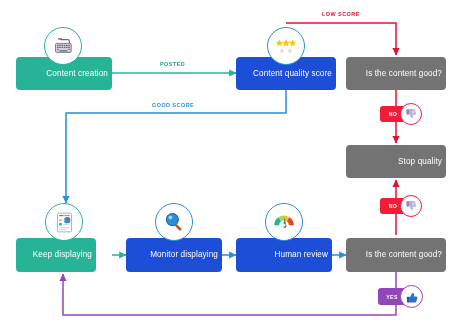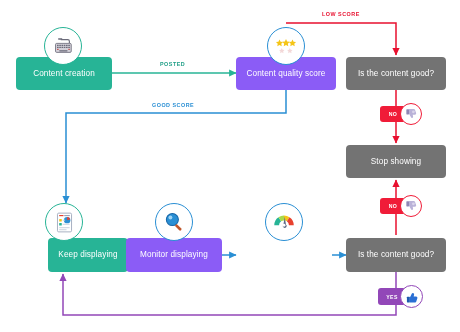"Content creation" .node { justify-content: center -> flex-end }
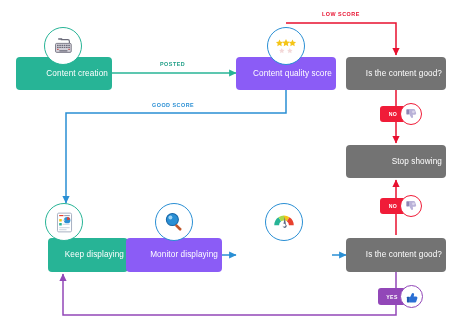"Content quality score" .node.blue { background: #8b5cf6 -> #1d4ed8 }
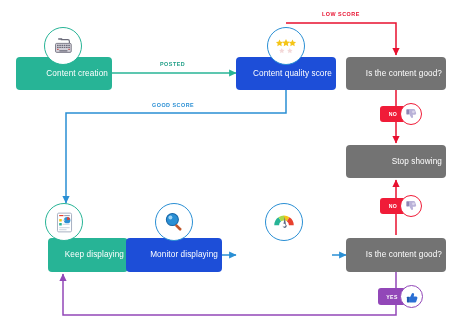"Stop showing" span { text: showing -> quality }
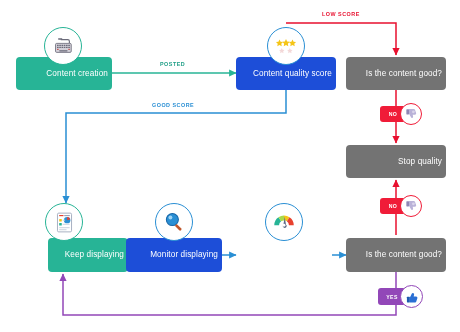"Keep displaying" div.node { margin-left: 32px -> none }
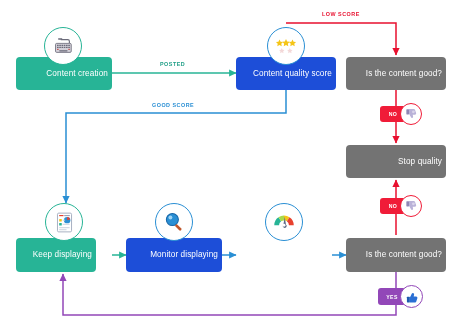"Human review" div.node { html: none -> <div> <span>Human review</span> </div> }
· · · ·
*Exercise*: Without the pictures, return the records above exactly as written.

*Solution for this problem*:
"Content creation" .node { justify-content: center -> flex-end }
"Content quality score" .node.blue { background: #8b5cf6 -> #1d4ed8 }
"Stop showing" span { text: showing -> quality }
"Keep displaying" div.node { margin-left: 32px -> none }
"Human review" div.node { html: none -> <div> <span>Human review</span> </div> }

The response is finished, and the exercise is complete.